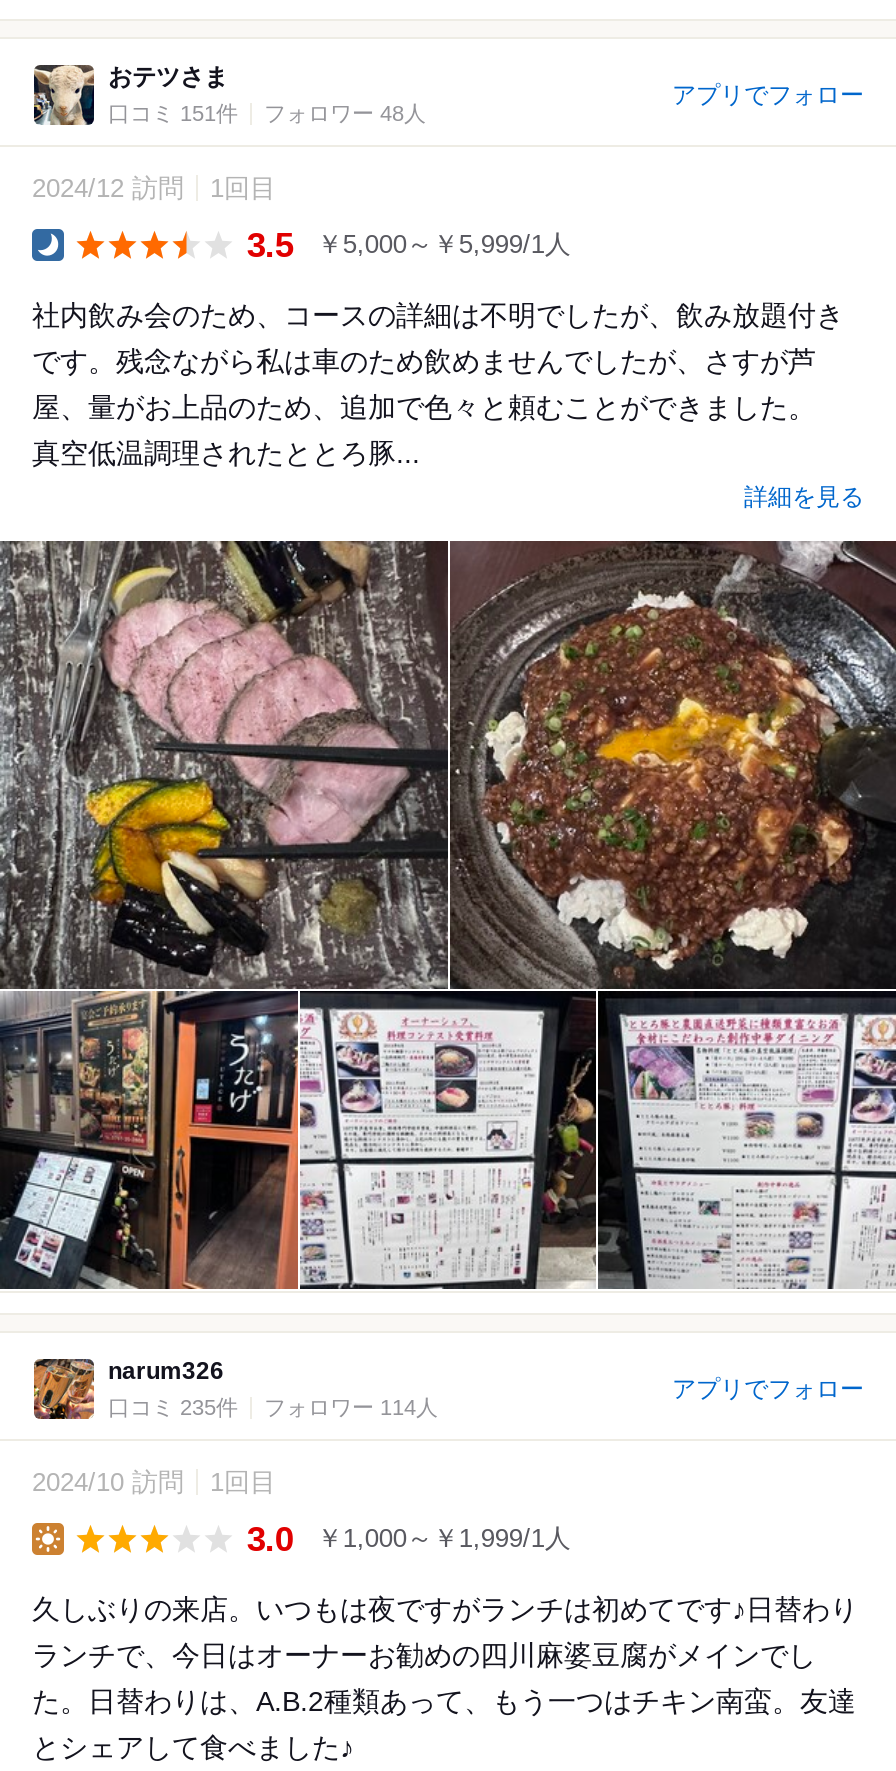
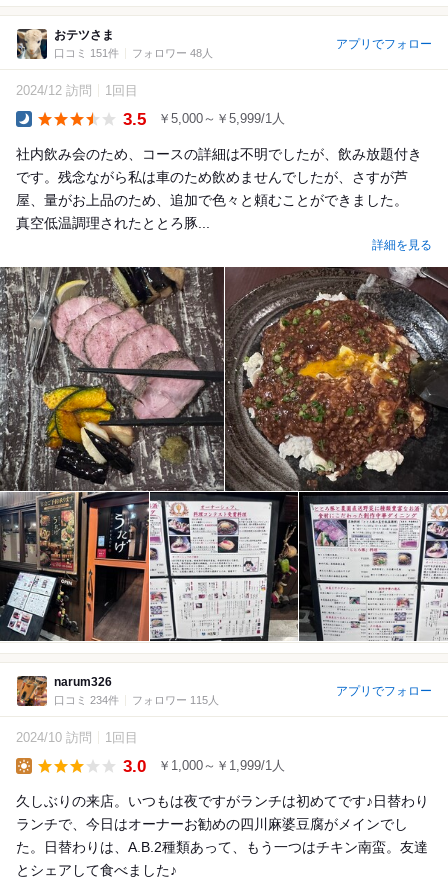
- 口コミ 235件
+ 口コミ 234件

- フォロワー 114人
+ フォロワー 115人
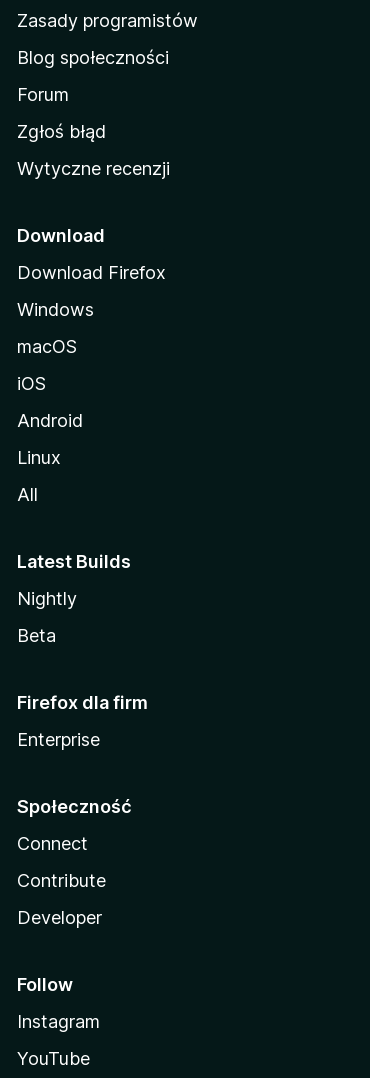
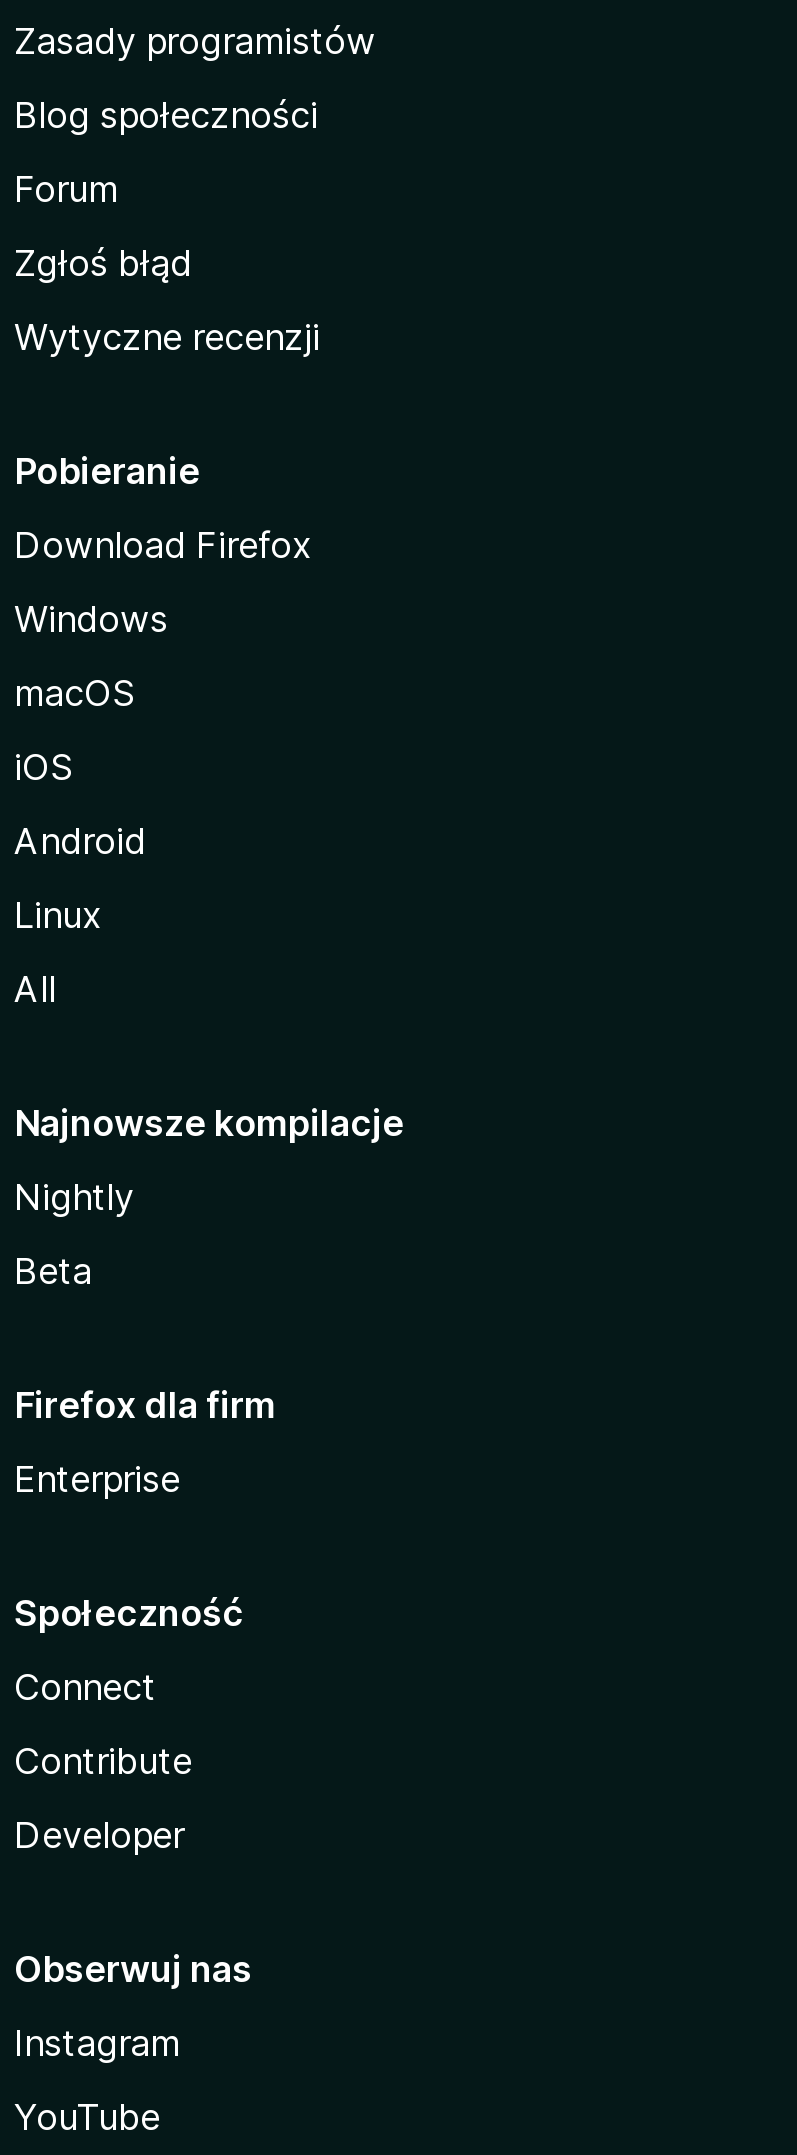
- Download
+ Pobieranie

- Latest Builds
+ Najnowsze kompilacje

- Follow
+ Obserwuj nas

########

**What to work on:** Omit pictures and output the listing exactly.

**Answer box:**
- 口コミ 235件
+ 口コミ 234件

- フォロワー 114人
+ フォロワー 115人
- Download
+ Pobieranie

- Latest Builds
+ Najnowsze kompilacje

- Follow
+ Obserwuj nas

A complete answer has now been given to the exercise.